Comment by Mark Haliday — October 11, 2006

Nice review. Can you expand more on what you mean by “Scaling and fault tolerance with clustering is problemetic” ? I thought that clustering and redundant database servers are quite the way to go for addressing scalability issues.

Comment by Xfinity — October 11, 2006

Yes it was a good and fair review, just wanted to clear up a few things.
We are currently working on the manual, and will have it online this week.

We also support muliple file formats, Right now we extract and index the text for .PDF files and .DOC files. So we can only search the actual content of those types of documents, but you can upload any type of ducument, we just can’t index and search the content of other file types. (example, excel) you can still search on the meta data.

The code is released as GPL.

We have not placed out code on a cluster yet, but would love to help anyone that wants to try!

Comment by Jim Kern — October 11, 2006

Scaling and fault tolerance:

if you take the approach of deploying the DM app across multiple servers and used something like a load balancer across them, then:

1. Where is the object actually uploaded? Will you need NFS for a shared document store, or are you storing the docs in the database (ugh, in mysql)?
2. Will all of the index builders pick up the new document or will you have only one index service across multiple servers?

That’s the tip of the iceberg. I wasn’t able to dig into Epiware to the extent that I wanted to, so that’s why I qualified my statement with “seems problematic.”

Comment by Dietrich Kappe — October 11, 2006

I totally agree that there a real vacuum in the market for a lightweight, easy to use document management system (and yes, I have tried to use Sharepoint. Even installing it was a mission!) Good idea to make offering this open-source.

Please check out newly-launched hosted offering in this space, Koral ( Basic accounts are free.

It makes extensive use of AJAX to provide business users with an experience you’d expect from a consumer app, making it much easier to use.

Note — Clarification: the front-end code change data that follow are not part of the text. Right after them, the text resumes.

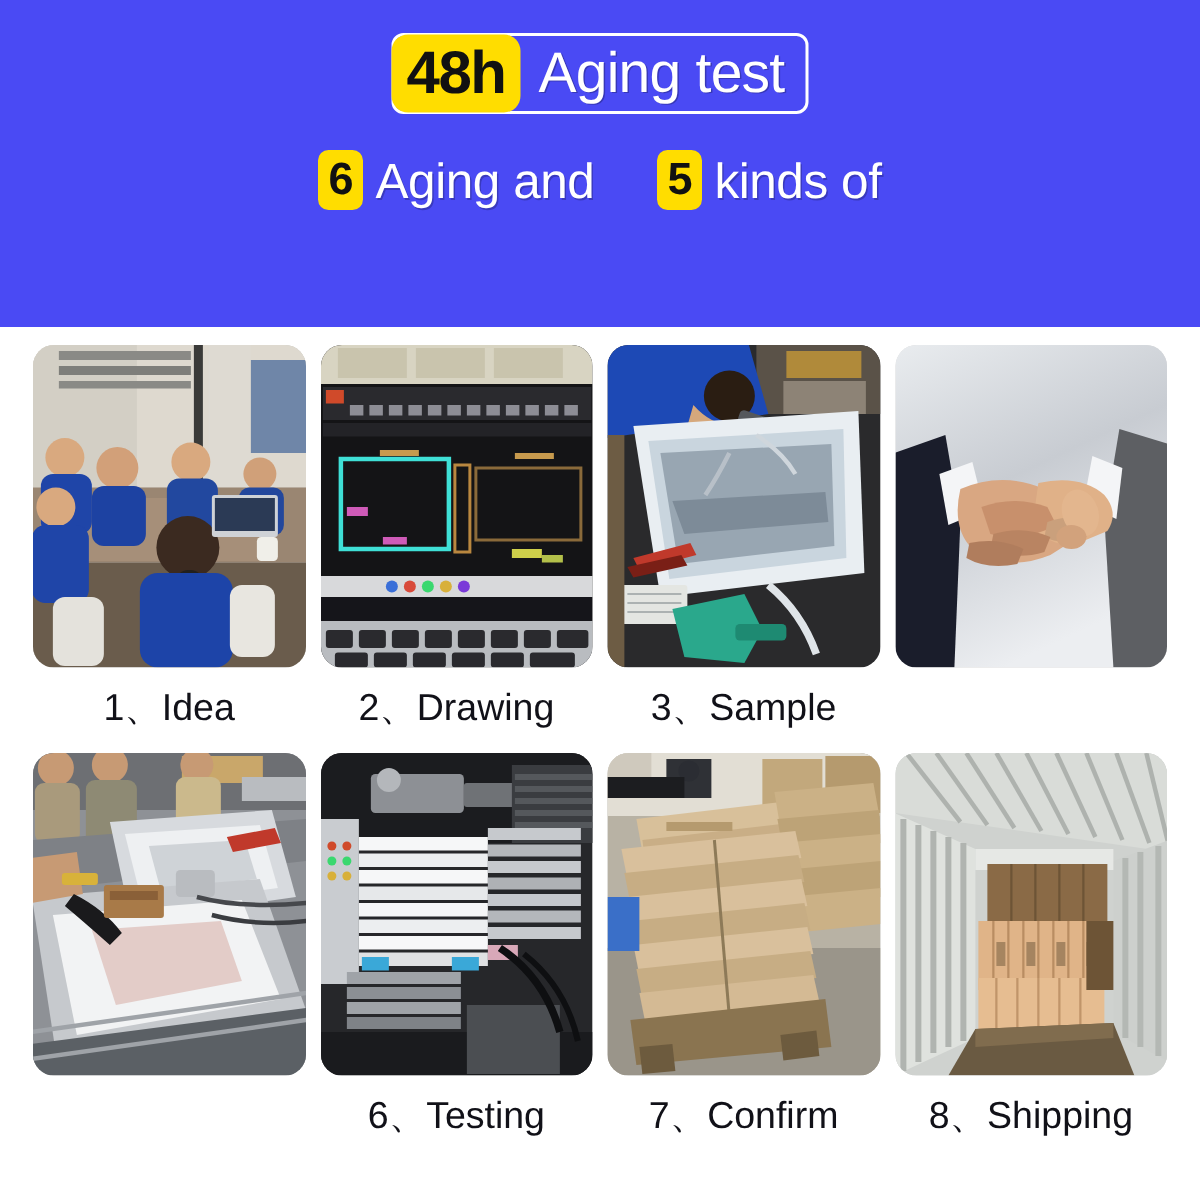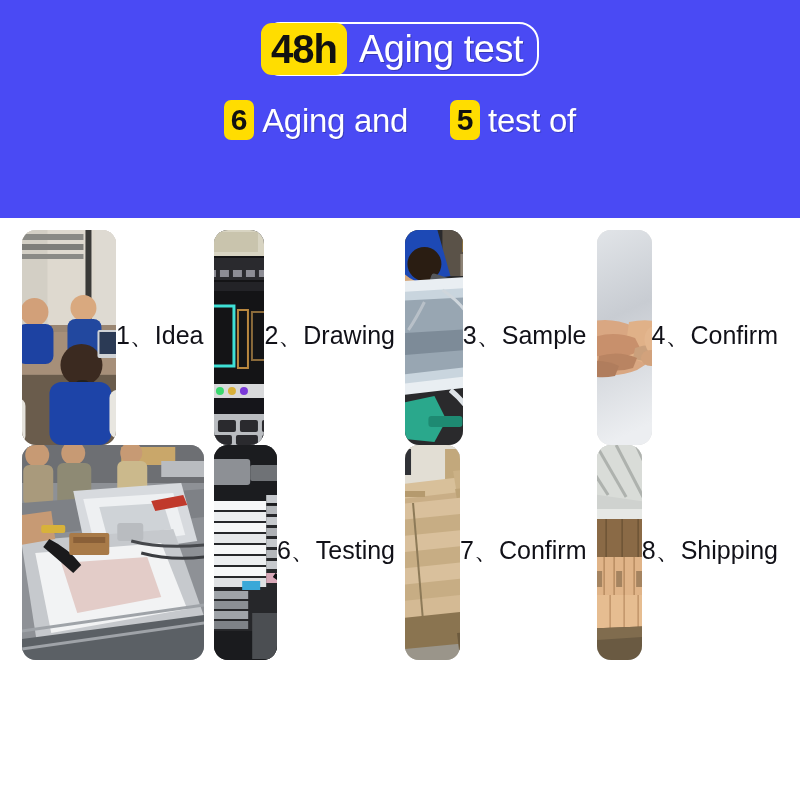--- a/index.html
+++ b/index.html
@@ -35,7 +35,7 @@
     display: inline-flex;
     align-items: center;
     border: 2px solid #ffffff;
-    border-radius: 20px;
+    border-radius: 8px;
     height: 54px;
     padding: 0 14px 0 0;
     gap: 12px;

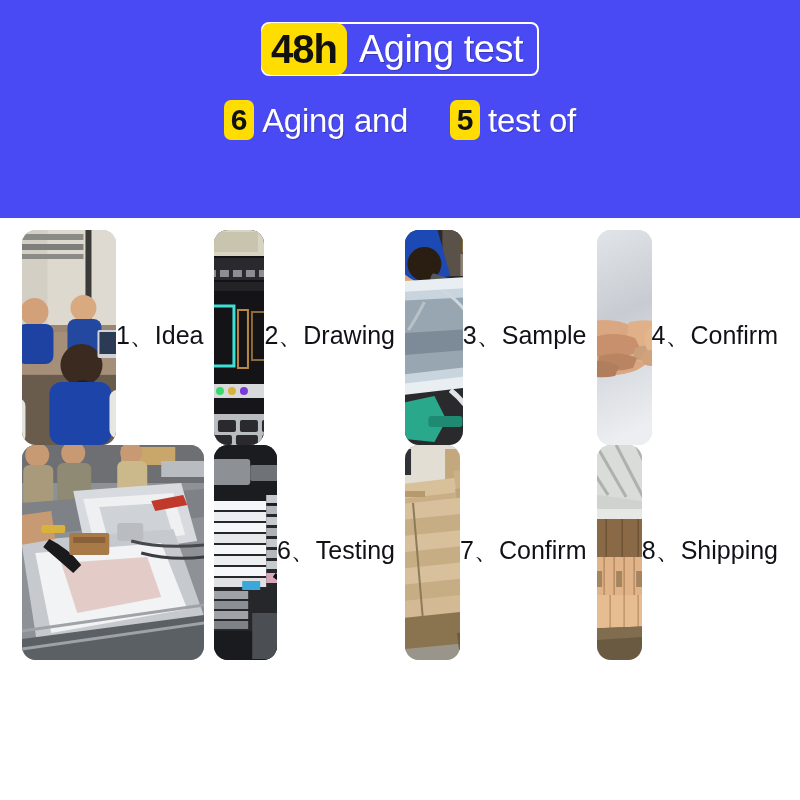--- a/index.html
+++ b/index.html
@@ -167,7 +167,7 @@
       </span>
       <span class="phrase">
         <span class="badge badge-num">5</span>
-        <span class="subtitle-white">test of</span>
+        <span class="subtitle-white">kinds of</span>
       </span>
     </div>
 

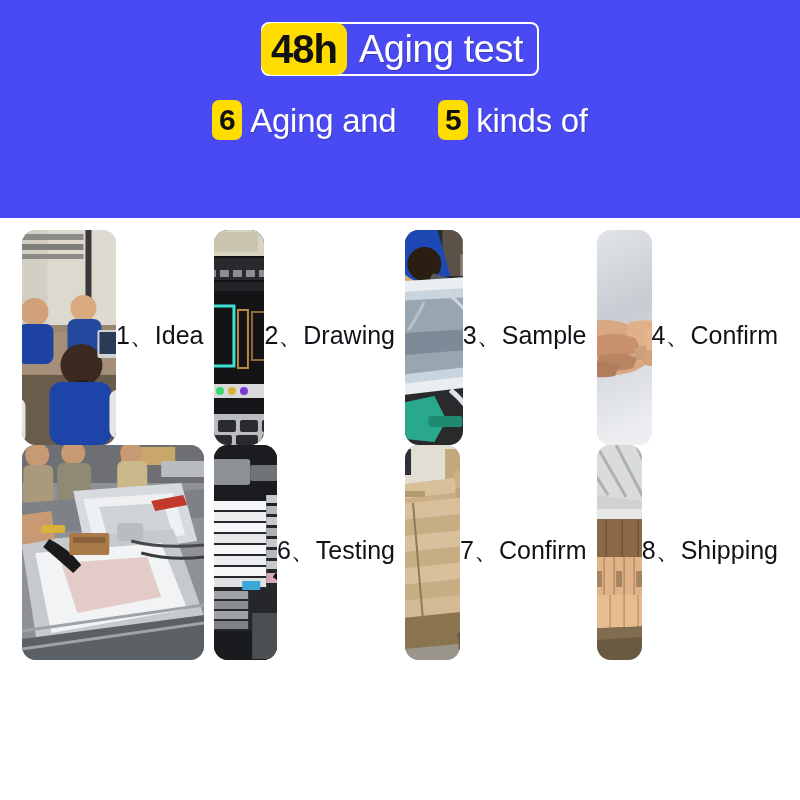--- a/index.html
+++ b/index.html
@@ -123,7 +123,7 @@
 
   .cell {
     display: flex;
-    flex-direction: row;
+    flex-direction: column;
     align-items: center;
   }
 

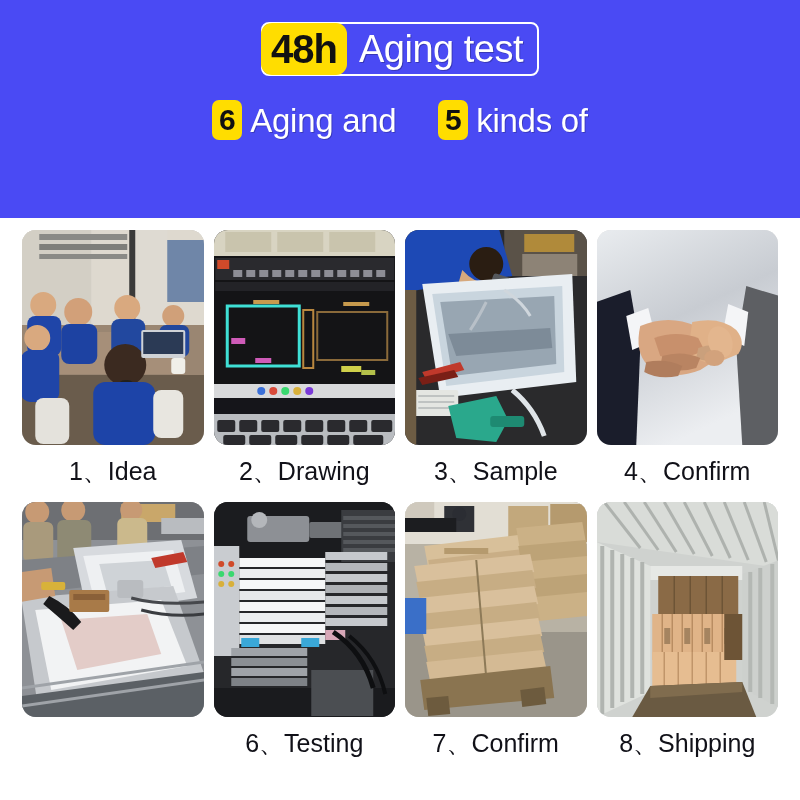--- a/index.html
+++ b/index.html
@@ -344,9 +344,6 @@
           <ellipse cx="118" cy="128" rx="10" ry="8" fill="#d2a27c"></ellipse>
         </svg>
       </div>
-      <div class="caption">
-        <span class="cnum">4、</span><span>Confirm</span>
-      </div>
     </div>
 
     <div class="cell">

We launched at the DEMO conference last month (

Comment by Tim Barker — October 12, 2006

Yep, I totally agree about NOT storing documents in MYSQL. All of the uploaded documents are stored on disk. This location can be specified, and is recorded in the DB. What you can do, is just start with a standard linux server, If you outgrow your storage needs, you can always attach an NFS storage system or whatever your company uses to support your requirements. So the EPiware application would stay on the linux server and storage would pushed off to the attached storage.

We do not address services accross multiple servers, but would certainly consider adding this feature, if it was “highly” requested feature. I do agree that it is huge undertaking, and not sure if we are going to choose that path. We just need to listen to feedback now, and take the best approach to making a useful application. If fact, your comments and suggestions have already got us making changes and upgrades!

Comment by Jim Kern — October 12, 2006

I have to agree their document management web interface is really one of the better ones that I have seen.